Exercise aim
Without the images, output every record exactly as it appears.

Input data
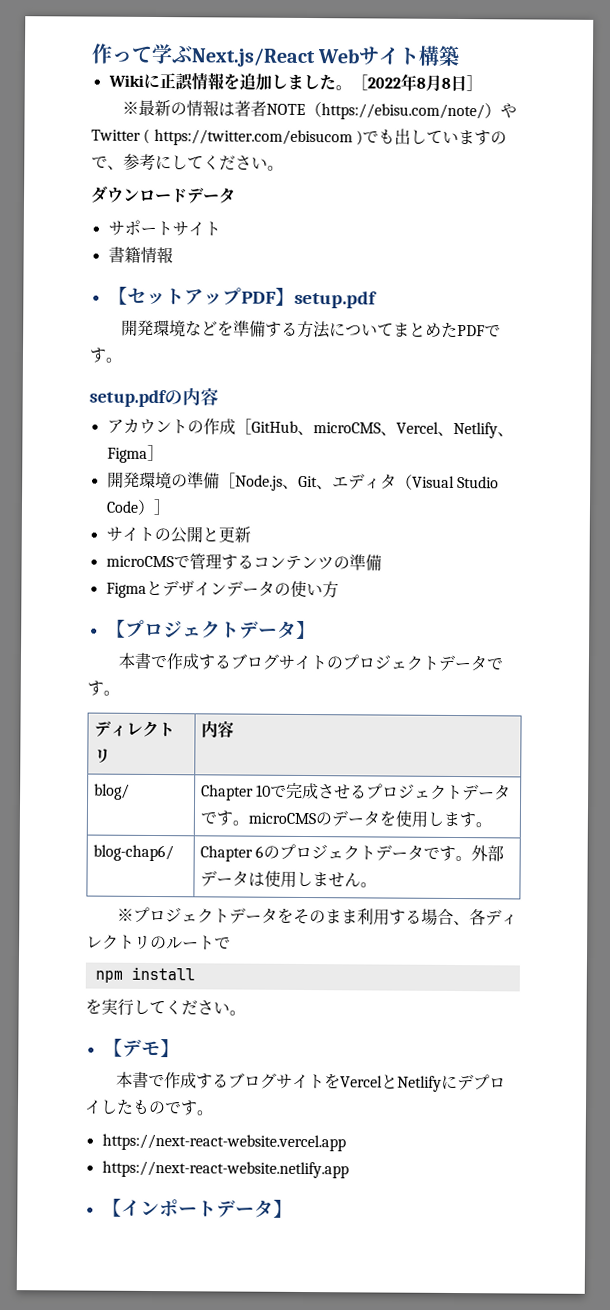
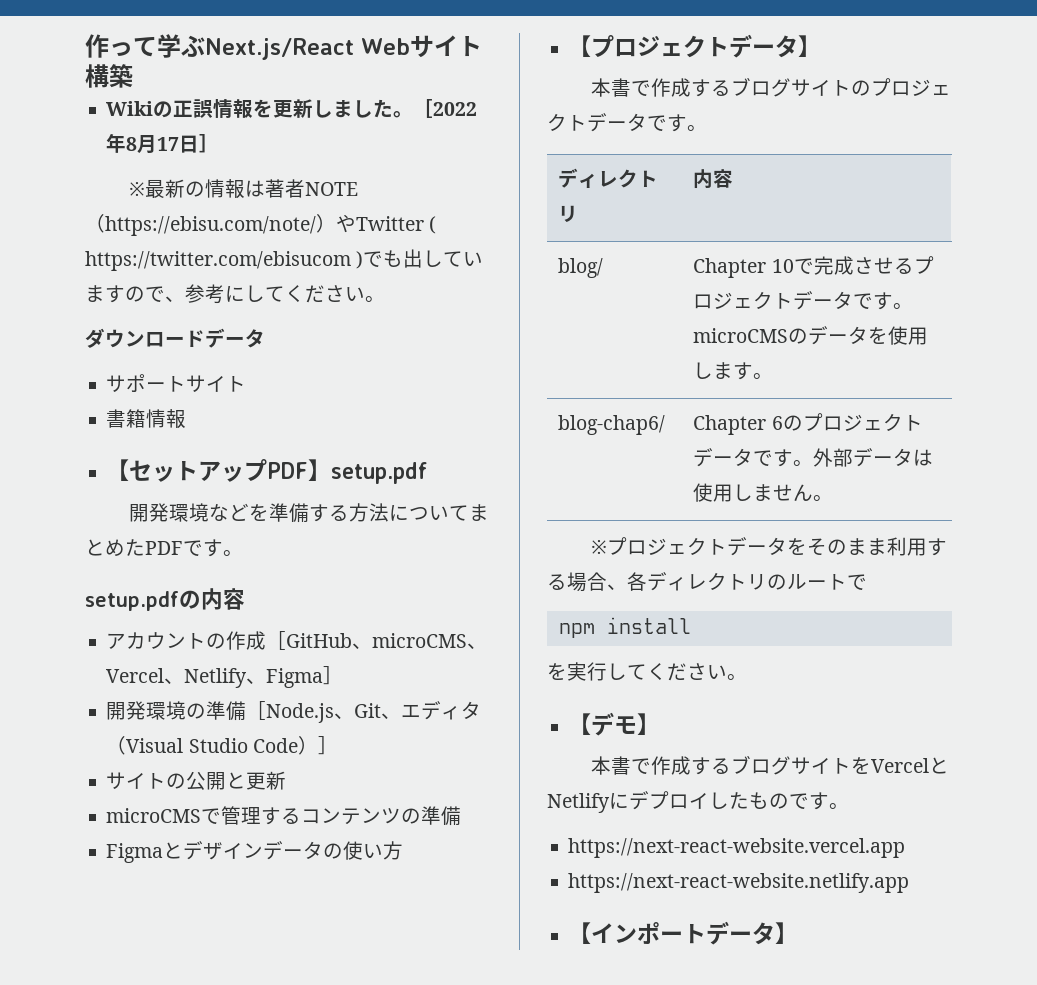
[142,73,160,90] に -> [153,101,174,118] の
[238,72,272,91] 追加 -> [273,99,314,118] 更新
[440,77,451,89] 8 -> [157,137,180,151] 17

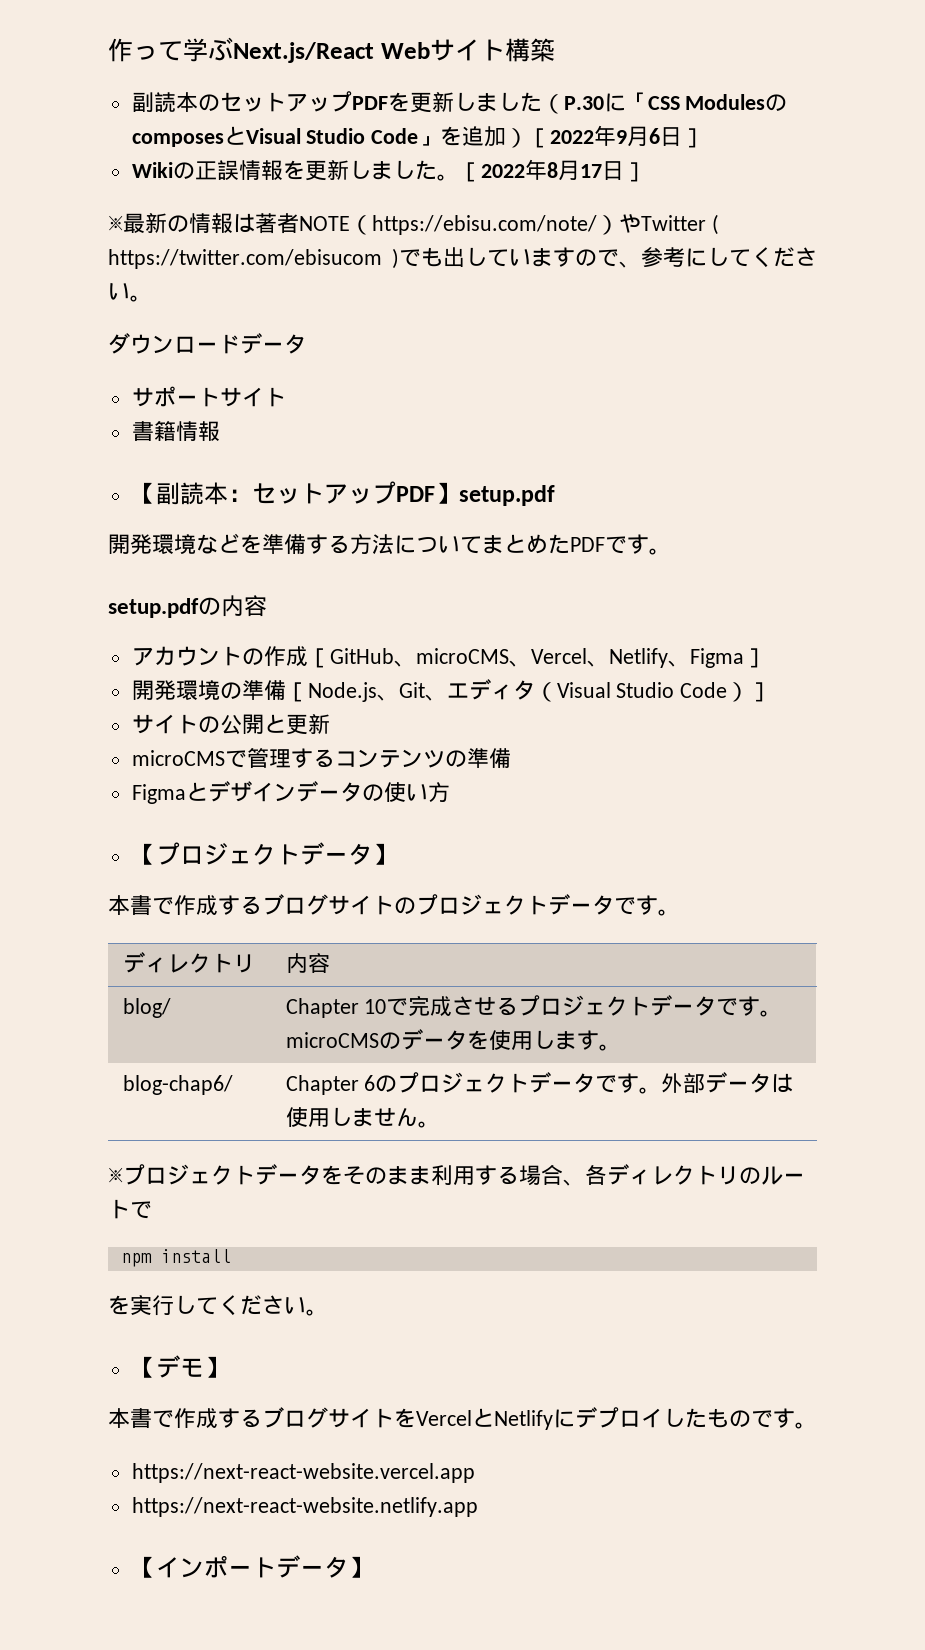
(133, 76) none -> [131,91,788,114] [131,125,705,148] // 副読本のセットアップPDFを更新しました（P.30に「CSS ModulesのcomposesとVisual Studio Code」を追加）［2022年9月6日］
(130, 470) none -> [155,482,252,505] 副読本：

Answer to this problem
[142,73,160,90] に -> [153,101,174,118] の
[238,72,272,91] 追加 -> [273,99,314,118] 更新
[440,77,451,89] 8 -> [157,137,180,151] 17

(133, 76) none -> [131,91,788,114] [131,125,705,148] // 副読本のセットアップPDFを更新しました（P.30に「CSS ModulesのcomposesとVisual Studio Code」を追加）［2022年9月6日］
(130, 470) none -> [155,482,252,505] 副読本：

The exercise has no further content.